[TASK GOAL]:
Below is a block of entries; repeat all of it exactly but omit the pictures.

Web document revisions

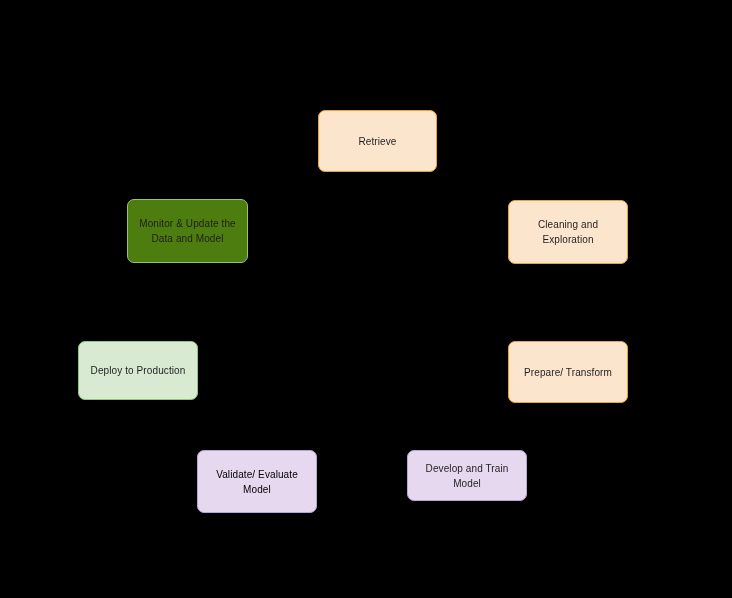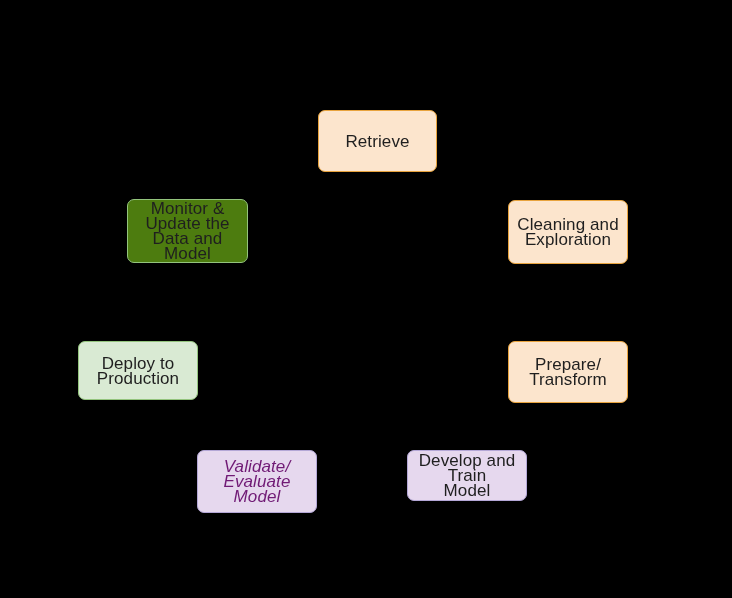--- a/index.html
+++ b/index.html
@@ -29,7 +29,7 @@
     padding: 4px 8px;
   }
   .node-label {
-    font-size: 17px;
+    font-size: 10px;
     line-height: 15px;
     color: #1f1f1f;
     white-space: pre-line;

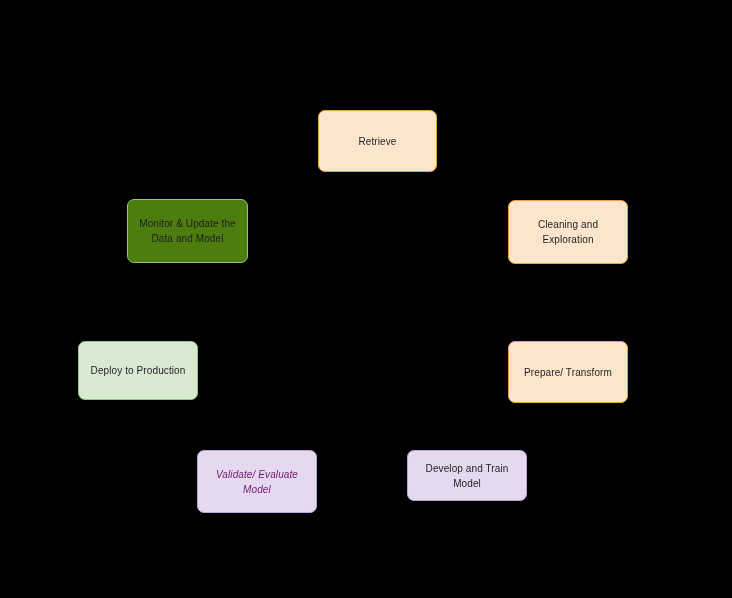--- a/index.html
+++ b/index.html
@@ -60,7 +60,7 @@
   </div>
 
   <div class="node" id="node-validate-evaluate-model" style="left: 197px; top: 450px; width: 120px; height: 63px; background: rgb(230, 216, 238); border-color: rgb(180, 167, 214);">
-    <span class="node-label" style="color: #701a75; font-style: italic;">Validate/ Evaluate
+    <span class="node-label" style="color: #000000;">Validate/ Evaluate
 Model</span>
   </div>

[TASK RESULT]:
--- a/index.html
+++ b/index.html
@@ -29,7 +29,7 @@
     padding: 4px 8px;
   }
   .node-label {
-    font-size: 17px;
+    font-size: 10px;
     line-height: 15px;
     color: #1f1f1f;
     white-space: pre-line;

--- a/index.html
+++ b/index.html
@@ -60,7 +60,7 @@
   </div>
 
   <div class="node" id="node-validate-evaluate-model" style="left: 197px; top: 450px; width: 120px; height: 63px; background: rgb(230, 216, 238); border-color: rgb(180, 167, 214);">
-    <span class="node-label" style="color: #701a75; font-style: italic;">Validate/ Evaluate
+    <span class="node-label" style="color: #000000;">Validate/ Evaluate
 Model</span>
   </div>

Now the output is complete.